Nobel winner dedicates Peace Prize to Tiananmen victims
Liu Xiaobo, the first Chinese citizen to win the Nobel Peace Prize, has dedicated his award to the "lost souls" who died during the repression of the Tiananmen pro-democracy movement, an international rights group said Sunday.
The US-based group Human Rights in China (HRIC) quoted Liu Xiaobo's wife Liu Xia, and said she had been placed under house arrest by authorities in Beijing shortly after speaking to her husband.
Via her Twitter account, Liu Xia said she had been placed under house arrest at her Beijing home both before and after travelling to the prison in northeastern China where her husband is being held to inform him of his prize.
"Brothers, I have returned home. On the eighth (of October) they placed me under house arrest. I don't know when I will be able to see anyone," said the Sunday night Twitter posting.
"My mobile phone has been broken and I cannot call or receive calls. I saw Xiaobo and told him on the ninth at the prison that he won the prize. I will let you know more later. Everyone, please help me (re)tweet. Thanks," she said.
"This award is for the lost souls of June Fourth," the group quoted Liu Xiaobo as telling his wife, referring to the 1989 crackdown by the Chinese government on student protesters in Tiananmen Square.
"He said that it was due to their non-violent spirit in giving their lives for peace, freedom, and democracy," Liu Xia was quoted as saying, adding that her husband had been moved into tears as he finished speaking.

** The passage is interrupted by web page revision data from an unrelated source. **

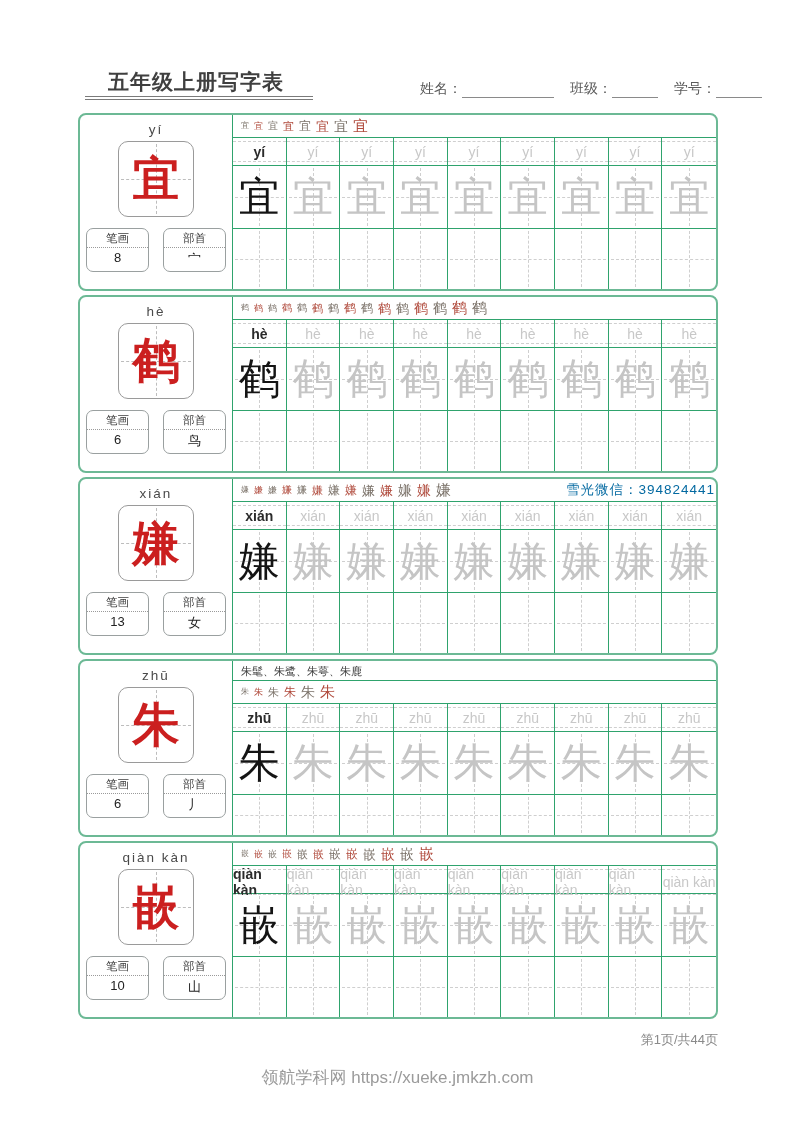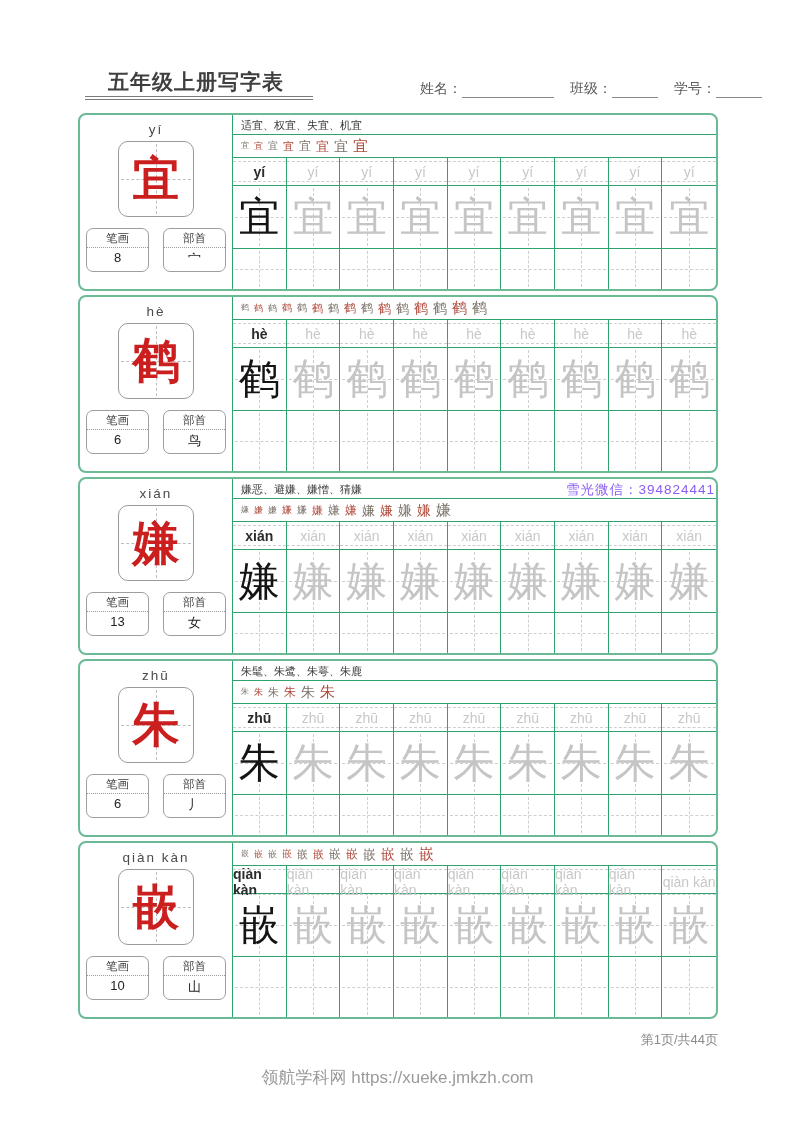"适宜、权宜、失宜、机宜" div.words-row { html: <div>适宜、权宜、失宜、机宜</div> -> none }
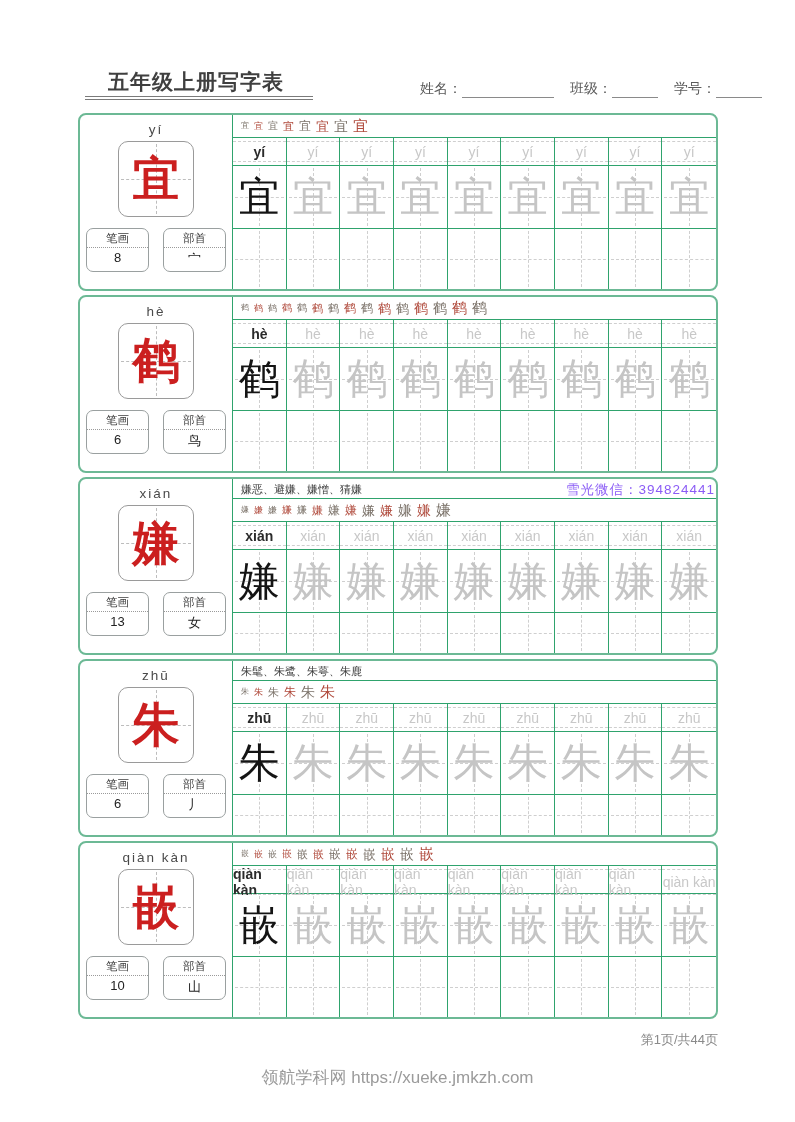"嫌恶、避嫌、嫌憎、猜嫌" div.words-row { html: <div>嫌恶、避嫌、嫌憎、猜嫌</div> -> none }
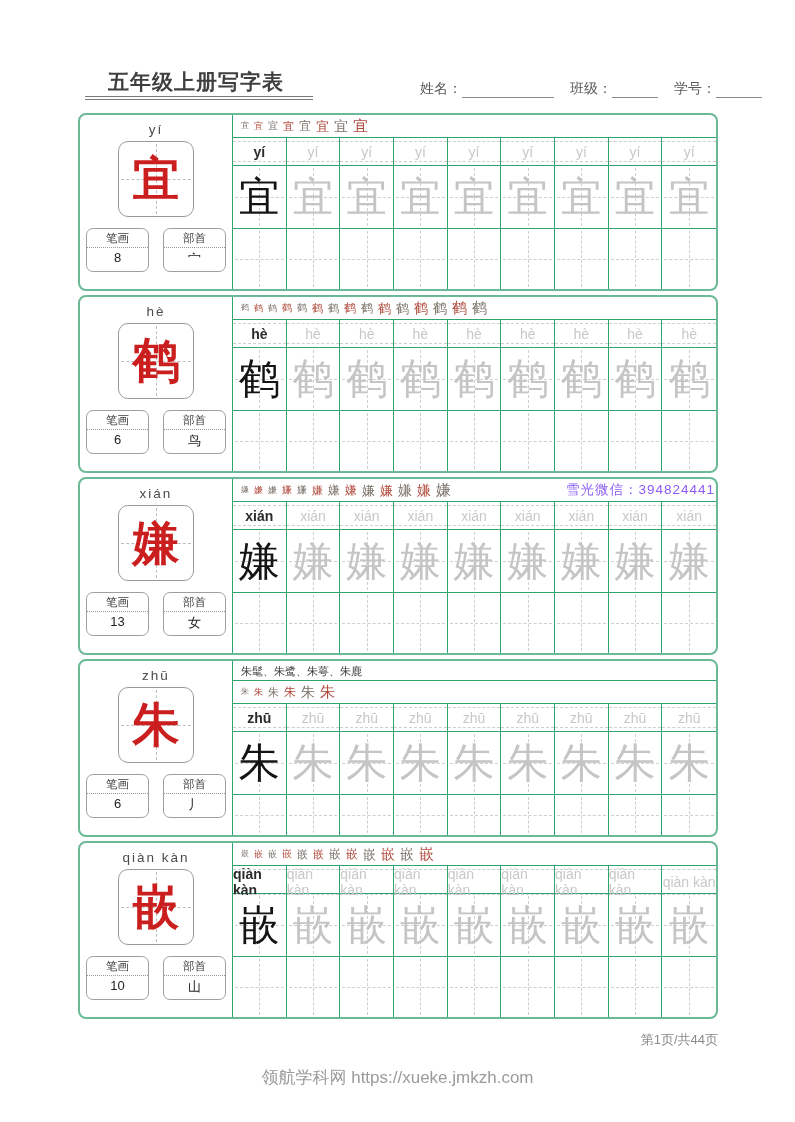"雪光微信：394824441" .watermark { color: #8b5cf6 -> #0369a1 }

At least two dozen police, plainclothes officers and other security personnel were seen deployed Monday at the compound where Liu Xia lives, interrogating returning residents and preventing journalists from entering.
Norway said Monday that China has called off a meeting with the Norwegian fisheries minister just days after Beijing warned that the Nobel Peace Prize award to a jailed Chinese dissident would harm relations between the countries.
The move was announced a day after Liu Xiaobo, the imprisoned democracy campaigner, was allowed a brief, tearful meeting with his wife, during which he dedicated the award to the "lost souls" of the 1989 military crackdown on student demonstrators.
Beijing had reacted angrily to Friday's announcement honouring Liu, calling him a criminal and warning Norway's government that relations would suffer, even though the Nobel committee is an independent organization.
Meanwhile, the spokeswoman for another US rights group said that her organization had also confirmed from a reliable source that Liu Xia had been detained.
"We have a source who is able to confirm that this is absolutely accurate," she told AFP.
Immediately after Liu the winner of the 2010 Nobel Peace Prize on Friday, his wife, authorities arranged to take Liu Xia to the prison in northeast China where he being detained. They said she went to the prison on Saturday and returned on Sunday.
But rights activists said that after the visit, Liu Xia's mobile phone was confiscated and that she was being held incommunicado, and that her phone had been taken away.
Meanwhile, European diplomats were prevented from visiting Liu's wife, who has been living under house arrest since Friday. Liu Xia has been told that if she wants to leave her home she must be escorted in a police car, the New York-based group Human Rights in China said.
Simon Sharpe, the first secretary of political affairs of the EU delegation in China, said he wanted to see Liu Xia at her home in Beijing to personally deliver a letter of congratulations on the peace award from the president of the European Commission.
Sharpe was accompanied by diplomats from about 10 embassies, including Switzerland, Sweden, Poland, Hungary, the Czech Republic, Belgium, Italy and Australia.